NNAMDIHenry, your company, Posit Science, makes a brain training program that's available online and on the iPad, but it's not on a smart phone yet. It's called, "Brain HQ." What does it do?
MAHNCKE"Brain HQ" is a brain training program that's designed to improve the speed and accuracy of how your brain works, literally to speed up the connections that your brain needs to have and make, in order to think fast and remember more. And in fact, one of the exercises in "Brain HQ" comes right out of the study that George and his colleagues led, the speed of processing training that he and his colleagues have been studying for, I guess, more than 10 or 15 years now, is part of "Brain HQ."
MAHNCKEAnd so, what it's really trying to do is, you know, sharpen the brain. Make it faster, make it quicker, and as a result, give a brain that processes information better and can store things in memory better. And pay attention better. And, in general, do all the things we want our brains to do.
NNAMDIWent on the website this morning, took the test. My brain seemed to improve each time I take the test. I haven't gone any farther than that as yet.
MAHNCKEYeah, that's the first step, of course, just getting better at exactly what you practice at. But the real broad question for brain training is, does it generalize to everyday life? Cause, of course, we're gonna get better at everything we practice at. And with George's studies, and in fact, many others, including some from Posit Science, have shown that, you know, certain kinds of training do, in fact, generalize beautiful to everyday activities, like driving safety. Or the speed at which we can conduct everyday activities like, you know, read medicinal labels.
MAHNCKEOr keep track of things in our house. And that's the kind of benefit we really want to see. We want to see better everyday life.
NNAMDIYou mean I need skills beyond being able to find that different looking bird in a millisecond?
MAHNCKEYou know, when you're driving your car down the street, you do. Absolutely. You want to notice something out of the corner of your eye so that you can stay safe on the road, for example. And that's what we want to see.
NNAMDIHere's Carol in Baltimore, Maryland. Carol, you're on the air. Go ahead, please.
CAROLOh, thank you so much. Unfortunately, I only heard the last 10 minutes of your show, because I just got in the car. But, I have a specific question, OK? On public television, you all know, of course, Dr. Daniel Amen, the, you know, who did "Change Your Brain, Change Your Life," and he did several of those things on public TV. And I was watching one, and he offered, as one of the gifts -- I bought the whole caboodle thing, because -- the whole kit and caboodle because of the one thing.
CAROLYou can go to specific website for a year, every day, and you can tune in to one of like five, or all five, if you want, to train your brain. I have an anxiety disorder, OK, so I bought it to try to lessen that anxiety disorder. Now, I haven't used it yet. I just got it. But I'll tell you, I thought I would just run this by you and say, because he's Dr. Daniel Amen, it never even occurred to me, will this work and could there be anything bad coming from it? Because he's Dr. Daniel Amen, the world famous psychiatric neuro whatever. And I want to know what you all think of this.
NNAMDIWell, we know the advice that we've already gotten from Henry Mahncke, so I'll ask, on this occasion, George Rebok.
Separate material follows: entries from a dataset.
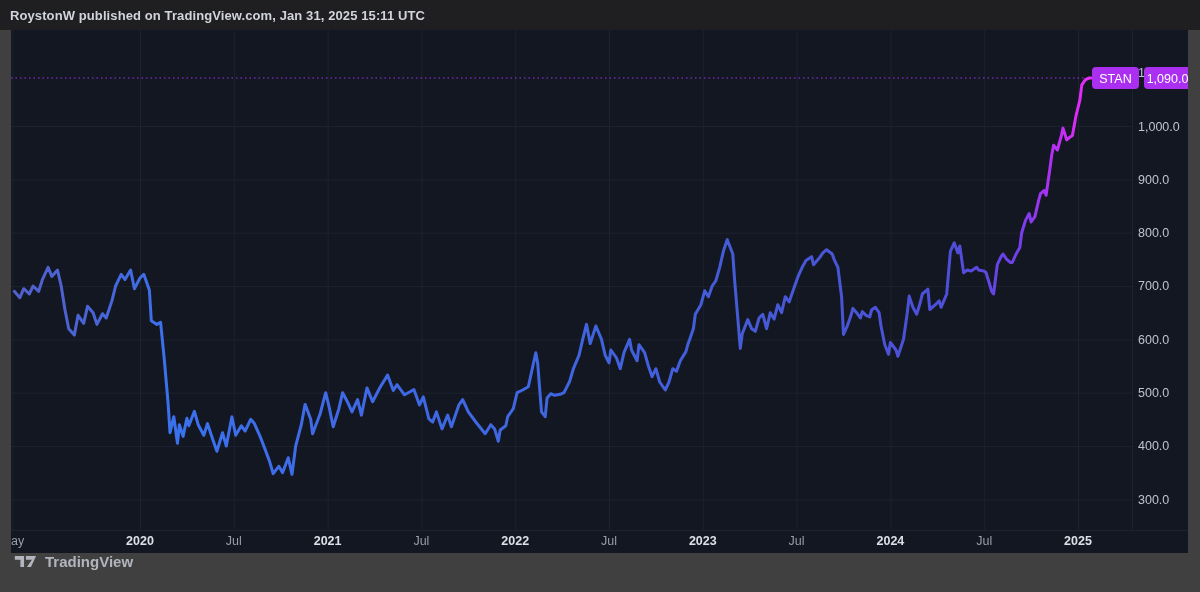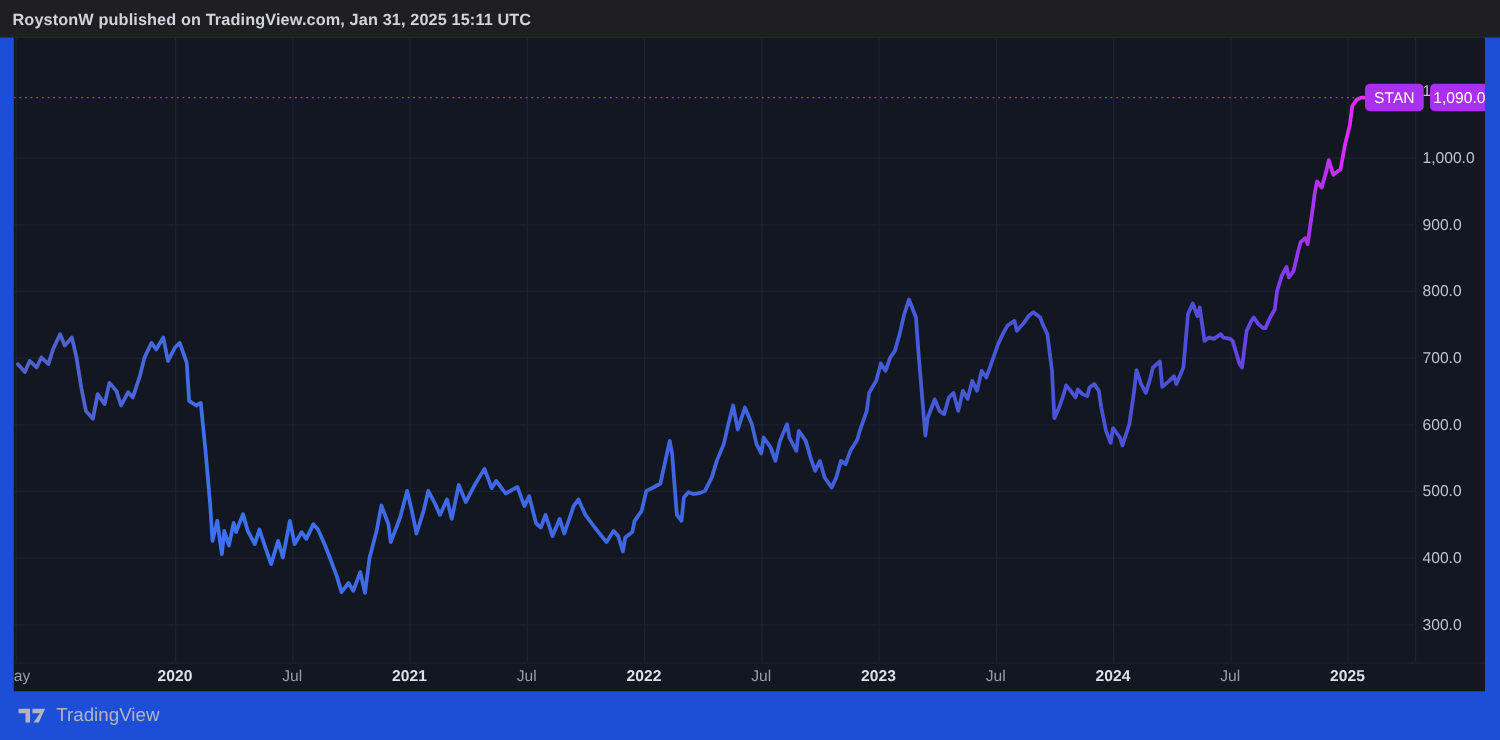--- a/index.html
+++ b/index.html
@@ -1,25 +1,25 @@
 <!DOCTYPE html>
 <html><head>
 <meta charset="utf-8">
 <style>
   html,body{margin:0;padding:0;background:#29292b;}
-  .stage{position:relative;width:1200px;height:592px;background:#1d4ed8;overflow:hidden;
+  .stage{position:relative;width:1200px;height:592px;background:#404040;overflow:hidden;
          font-family:"Liberation Sans",sans-serif;}
   .header{position:absolute;left:0;top:0;width:1200px;height:30px;background:#1f1f21;
           display:flex;align-items:center;padding-left:10px;box-sizing:border-box;
           color:#d1d4dc;font-size:13px;font-weight:700;letter-spacing:.1px;}
   .chart{position:absolute;left:11px;top:30px;width:1177px;height:523px;background:#131722;}
   .chart svg{display:block;}
   .footer{position:absolute;left:0;top:553px;width:1048px;height:39px;
-          display:flex;align-items:center;gap:8px;padding-left:13px;box-sizing:border-box;
-          color:#b2b5be;font-size:15px;font-weight:400;}
+          display:flex;gap:8px;padding-left:13px;box-sizing:border-box;
+          color:#b2b5be;font-size:15px;font-weight:700;}
   .yl{fill:#bfc3cf;font-size:12.5px;}
   .xl-year{fill:#dde0e6;font-size:12.5px;font-weight:700;}
   .xl-month{fill:#989da9;font-size:12.5px;}
   .badge-t{fill:#ffffff;font-size:12.5px;}
 </style>
 </head>
 <body>
 
 <div class="stage">
   <div class="header">

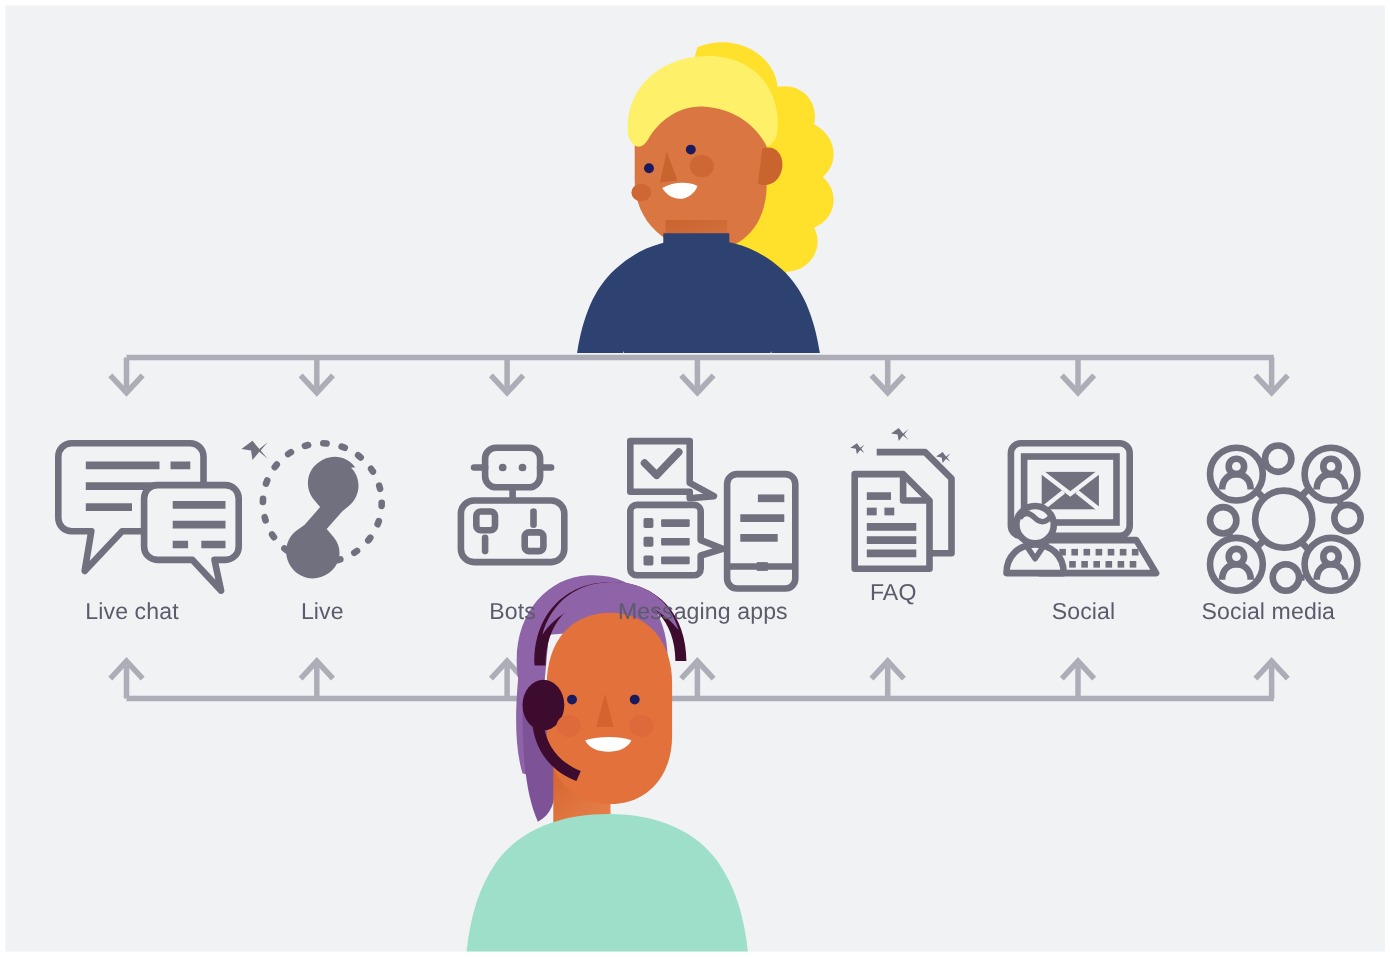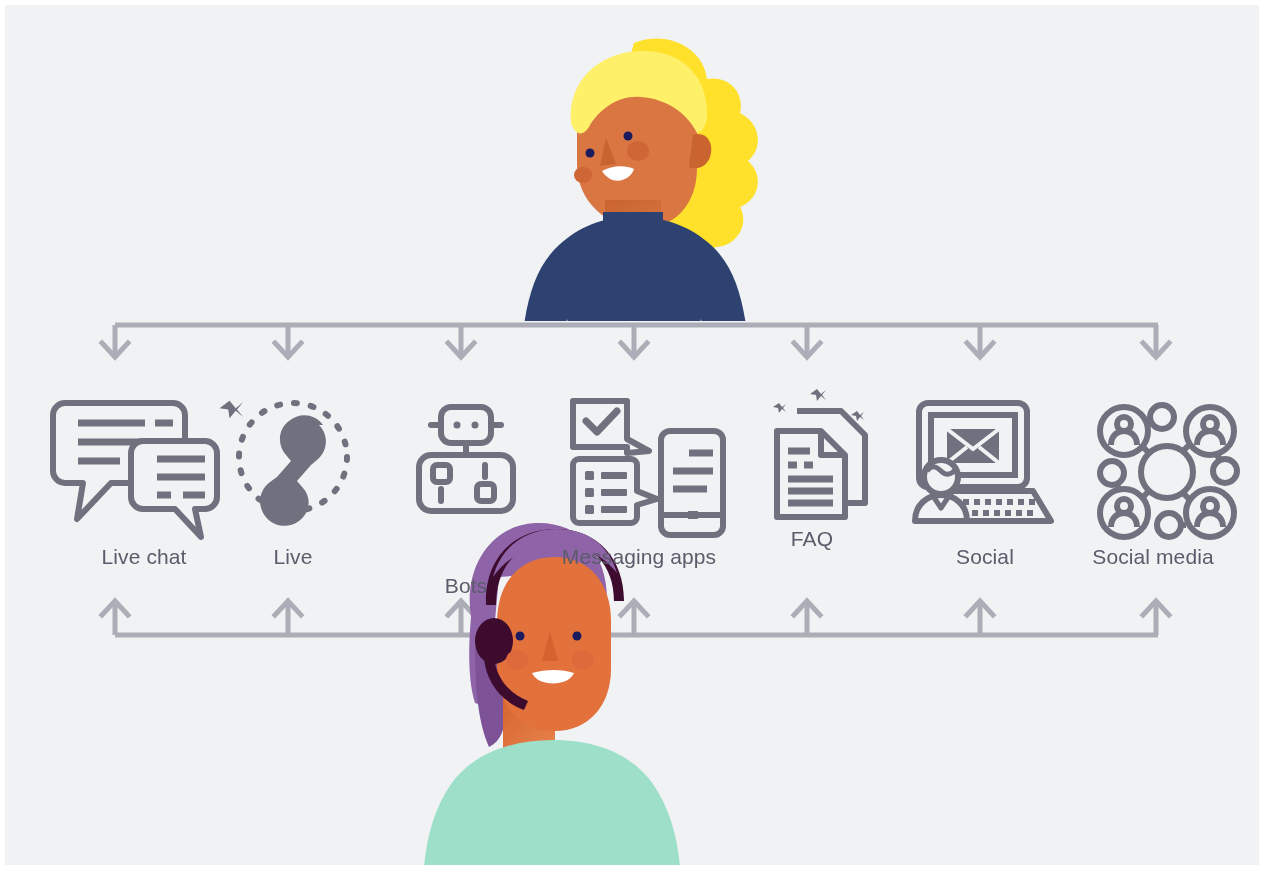--- a/index.html
+++ b/index.html
@@ -359,21 +359,21 @@
       <path d="M545 626 l8 30 l-16 0 z" fill="#d4632f"></path>
 
       <ellipse cx="512" cy="655" rx="11" ry="10" fill="#de6a3c"></ellipse>
       <ellipse cx="578" cy="655" rx="11" ry="10" fill="#de6a3c"></ellipse>
 
       <path d="M527 668 c14 -4 30 -4 42 0 c-6 14 -36 14 -42 0 z" fill="#ffffff"></path>
     </g>
 
   </svg>
 
-  <div class="lbl" style="left:115px; top:540px;margin-left:24px;">Live chat</div>
+  <div class="lbl" style="left:115px; top:540px;">Live chat</div>
   <div class="lbl" style="left:288px; top:540px;">Live</div>
-  <div class="lbl" style="left:461px; top:540px;margin-top:29px;">Bots</div>
+  <div class="lbl" style="left:461px; top:540px;">Bots</div>
   <div class="lbl" style="left:634px; top:540px;text-align:center;">Messaging apps</div>
   <div class="lbl" style="left:807px; top:522px;">FAQ</div>
   <div class="lbl" style="left:980px; top:540px;">Social</div>
   <div class="lbl" style="left:1148px; top:540px;text-align:center;">Social media</div>
 
 </div>
 
 </body></html>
REBOKWell, I think these programs serve a variety of different purposes, and you have to sort of look at them within the whole context of your life. Why do you want to use these programs? I think they can help boost peoples' confidence. There are some studies that suggest that they can lower things like depression. And I think that's one of the main benefits of these programs, is giving you a sense, you know, helping overcome defeatist attitudes and things like, I really can't learn any new information. I can't remember.
REBOKAnd so that's one of the benefits, but I think people also have to look, sort of, at the whole context of their lives. You know, this is part of, you know, a whole program of getting more mentally stimulated, maybe carrying out better daily habits, in terms of your exercise, your sleep, your stress reduction. And so that, you know, if you devote 24 hours a day to just doing brain training, you have to ask yourself, what aren't you doing during that time? And you're forgoing certain opportunities that, perhaps, can make you feel less anxious, make you feel healthier, less stressed.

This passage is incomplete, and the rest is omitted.